Wood turning has become his favourite craft to which he has been giving great attention for a long time. At first he used a lathe driven by motor, but when he acquired a wooden pedal lathe, he wasted no time and learned the full range of the skills needed to operate this traditional tool. Besides small parts of wooden toys he also uses it to turn open hollow pieces, as well as helices and coils. The highlight of his woodturning art is hollow, closed wooden canteens and field flasks.
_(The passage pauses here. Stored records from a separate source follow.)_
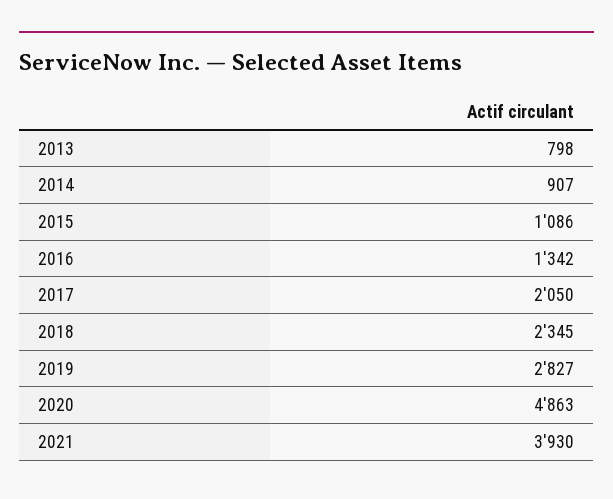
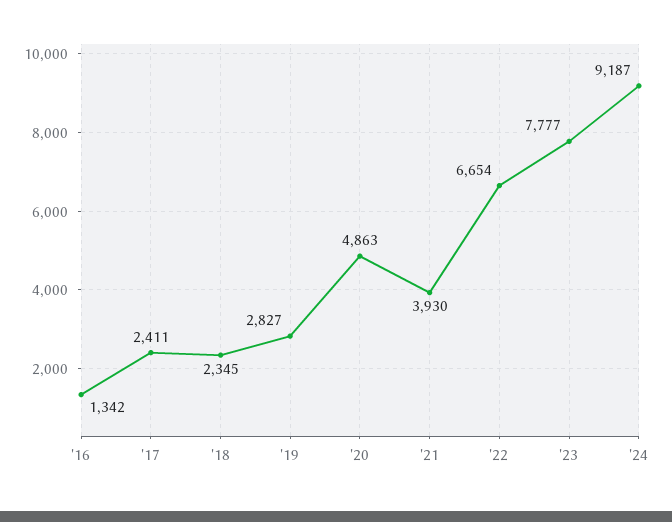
2013: 798 -> none
2014: 907 -> none
2015: 1086 -> none
2017: 2050 -> 2411
'22: none -> 6654
'23: none -> 7777
'24: none -> 9187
Zuzana Hartlová (*1956) comes from a potter’s family where pottery and majolica making has been practised for several generations. Perhaps the best known person of the family was her great-grandfather Jaroslav Úředníček, who founded the tradition of folk faience known as Tupesy ceramics. The faience pottery making was carried on by Jaroslav Úředníček’s children and grand-children, who set up several small workshops which were later nationalised and operated as the Brno Moravian Centre, while the former owners were its employees. Zuzana Hartlová thus grew up surrounded by ceramic workshops and the colourful work of the women - folk painters, which inspired her fantasy and talent inherited from her forefathers. As a child she attended the Art School in Uherské Hradiště, where she specialised in painting and decoration. As an apprentice, she was trained as an art potter in the Folk Art Producer Cooperative in Tupesy. She acquired theoretical knowledge at the Arts and Crafts School in Prague, specialising in art pottery making. In 1974-1978 she studied at the Secondary Industrial Arts School in Uherské Hradiště, art ceramics with professor Jiří Vlach, Stanislav Mikuláštík and master Vladimír Groš.
After taking a job at the Tupesy workshop, Zuzana Hartlová was engaged mainly in the painting and decoration of ceramic ware, and became involved in the preparation of new designs for the folk faience products and their decoration, where she applied motifs from 18th and 19th century jug manufacture. The changed conditions in the workshop and its failed privatisation made her to set up her own workshop in 1998, where she fully adopted the tradition of Tupesy faience ceramic making. Her most frequently used patterns include the Tupesy rose with perianth, the strawflower pattern using yellow or red bloom, but primarily she specialises in producing replicas of motifs of Haban-type pottery.
Richard Mlýnek (*1951) was trained as a roofer at the start of his professional career and then took a job with the District Construction Enterprise in Opava. There he studied at the Vocational School, became a foreman, and subsequently head of the tinsmith-roofer centre. Besides that, he was also a teacher and master of professional training at the Vocational Training Facility in Opava, The year 1990 brought a change in his life, he set up his own roofing firm and started his own business. He focused on repairs and reconstruction of protected monuments, which included e.g. the Church of St Barbara in Kutná Hora, Bouzov Castle, Velké Losiny Chateau, and others. Thanks to his profound knowledge of the technology in the branch, its history and new trends, he became a member of the editorial board of the Střechy (Roofs) magazine, has been a member of the Standardisation Commission No.65 - Roofs, and since 2001 Deputy Chairman of the Czech-Moravian Association for Slate. Mr Mlýnek is also a court-appointed expert and a respected authority in his branch.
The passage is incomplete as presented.